→ Input
□ □ □ □ □

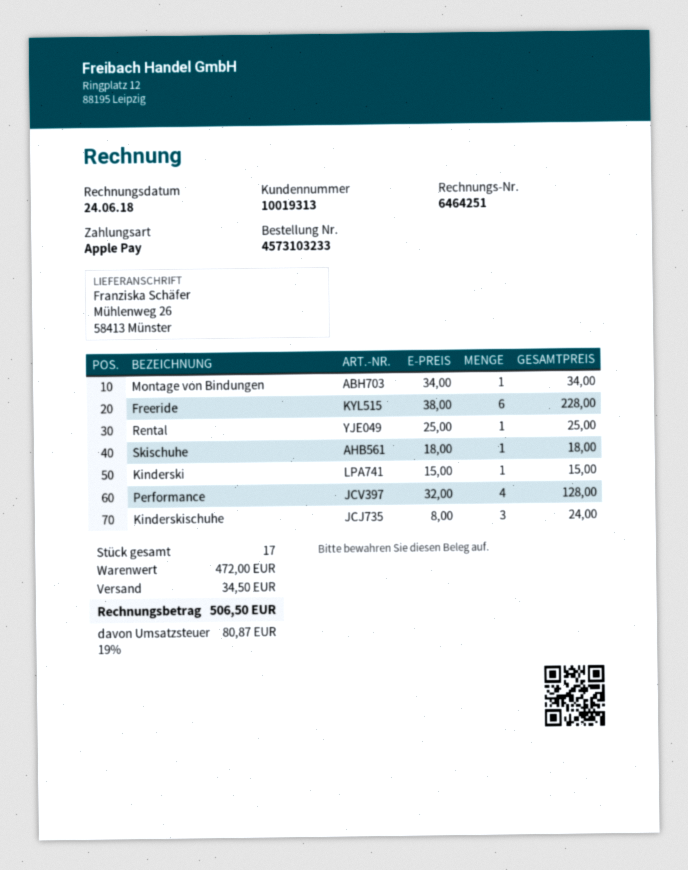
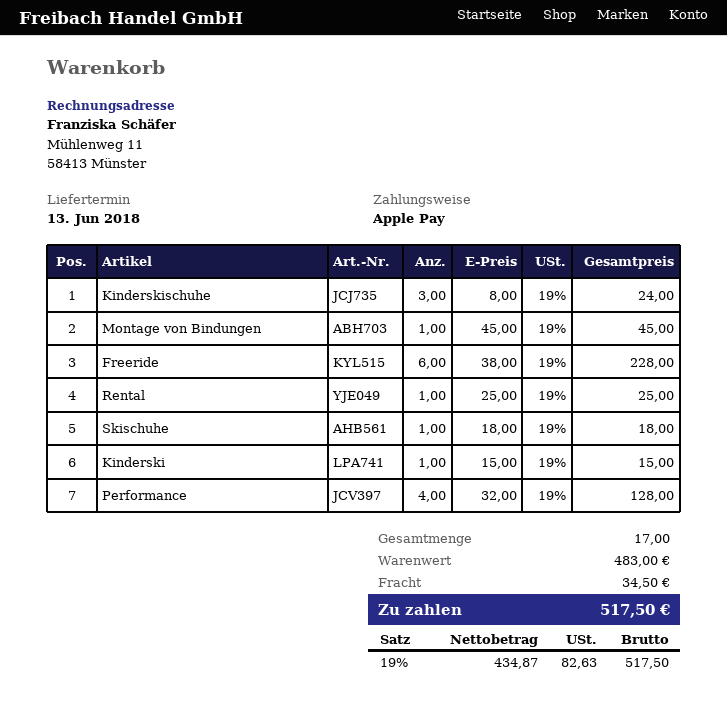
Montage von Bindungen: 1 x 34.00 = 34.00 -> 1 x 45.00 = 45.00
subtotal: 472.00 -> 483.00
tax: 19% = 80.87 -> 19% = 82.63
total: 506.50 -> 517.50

□ □ □ □ □

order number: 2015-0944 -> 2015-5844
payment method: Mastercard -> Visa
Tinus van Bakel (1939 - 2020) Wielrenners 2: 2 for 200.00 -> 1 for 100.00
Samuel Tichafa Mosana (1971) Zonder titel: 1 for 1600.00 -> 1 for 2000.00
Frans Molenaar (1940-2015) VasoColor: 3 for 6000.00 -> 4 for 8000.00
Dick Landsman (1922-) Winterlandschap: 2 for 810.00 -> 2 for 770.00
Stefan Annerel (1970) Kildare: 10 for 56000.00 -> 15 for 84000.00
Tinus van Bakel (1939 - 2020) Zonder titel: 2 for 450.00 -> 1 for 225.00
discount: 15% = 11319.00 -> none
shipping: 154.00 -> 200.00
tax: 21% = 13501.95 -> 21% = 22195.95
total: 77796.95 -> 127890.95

□ □ □ □ □

→ Requirement
Which of the lines above mention the word "Tinus"? Pull those lines out.

→ Finished task
Tinus van Bakel (1939 - 2020) Wielrenners 2: 2 for 200.00 -> 1 for 100.00
Tinus van Bakel (1939 - 2020) Zonder titel: 2 for 450.00 -> 1 for 225.00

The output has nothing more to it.